> Work required
Nothing before the line containing "[72,617,164,633] enable_cdef ->" belongs in the answer; quote that line and all lines after it through the end of the material, word for word.

> Extracted material
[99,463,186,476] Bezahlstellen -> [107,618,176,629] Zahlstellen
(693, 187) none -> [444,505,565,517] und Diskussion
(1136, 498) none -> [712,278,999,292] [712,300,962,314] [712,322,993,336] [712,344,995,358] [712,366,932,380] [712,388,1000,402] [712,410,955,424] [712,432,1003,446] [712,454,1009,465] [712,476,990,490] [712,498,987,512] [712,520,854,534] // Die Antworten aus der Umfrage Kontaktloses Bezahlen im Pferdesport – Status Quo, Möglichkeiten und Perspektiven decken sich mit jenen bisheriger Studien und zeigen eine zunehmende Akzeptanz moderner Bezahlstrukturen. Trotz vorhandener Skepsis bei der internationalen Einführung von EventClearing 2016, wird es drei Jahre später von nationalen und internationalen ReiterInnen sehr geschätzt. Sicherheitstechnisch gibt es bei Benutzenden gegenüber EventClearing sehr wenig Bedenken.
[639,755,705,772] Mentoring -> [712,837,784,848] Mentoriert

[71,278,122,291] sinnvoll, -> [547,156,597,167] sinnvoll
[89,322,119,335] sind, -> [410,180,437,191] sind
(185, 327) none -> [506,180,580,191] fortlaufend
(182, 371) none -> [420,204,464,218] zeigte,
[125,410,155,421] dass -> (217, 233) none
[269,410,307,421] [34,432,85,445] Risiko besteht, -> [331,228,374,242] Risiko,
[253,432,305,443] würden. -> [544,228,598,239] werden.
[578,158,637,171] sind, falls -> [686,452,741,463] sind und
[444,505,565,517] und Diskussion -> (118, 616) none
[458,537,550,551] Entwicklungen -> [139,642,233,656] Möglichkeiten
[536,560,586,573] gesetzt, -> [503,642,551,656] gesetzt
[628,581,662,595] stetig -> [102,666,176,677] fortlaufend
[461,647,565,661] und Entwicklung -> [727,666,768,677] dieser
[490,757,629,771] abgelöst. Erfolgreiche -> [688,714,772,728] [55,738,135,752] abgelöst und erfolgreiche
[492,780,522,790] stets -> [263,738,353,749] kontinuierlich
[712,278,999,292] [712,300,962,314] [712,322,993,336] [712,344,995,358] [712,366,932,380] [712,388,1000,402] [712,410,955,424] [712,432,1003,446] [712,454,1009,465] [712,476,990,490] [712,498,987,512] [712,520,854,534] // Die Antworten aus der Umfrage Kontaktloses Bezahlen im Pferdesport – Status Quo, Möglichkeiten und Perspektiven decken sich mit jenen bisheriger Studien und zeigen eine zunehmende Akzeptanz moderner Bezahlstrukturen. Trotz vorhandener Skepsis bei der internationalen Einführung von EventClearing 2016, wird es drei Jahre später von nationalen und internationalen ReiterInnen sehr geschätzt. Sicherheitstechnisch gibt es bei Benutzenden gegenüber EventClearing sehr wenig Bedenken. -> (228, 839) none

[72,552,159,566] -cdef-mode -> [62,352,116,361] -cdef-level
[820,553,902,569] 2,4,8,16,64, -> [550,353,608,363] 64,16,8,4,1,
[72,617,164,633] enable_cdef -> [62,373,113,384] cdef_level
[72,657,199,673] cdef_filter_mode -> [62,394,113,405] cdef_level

> Result below
[72,617,164,633] enable_cdef -> [62,373,113,384] cdef_level
[72,657,199,673] cdef_filter_mode -> [62,394,113,405] cdef_level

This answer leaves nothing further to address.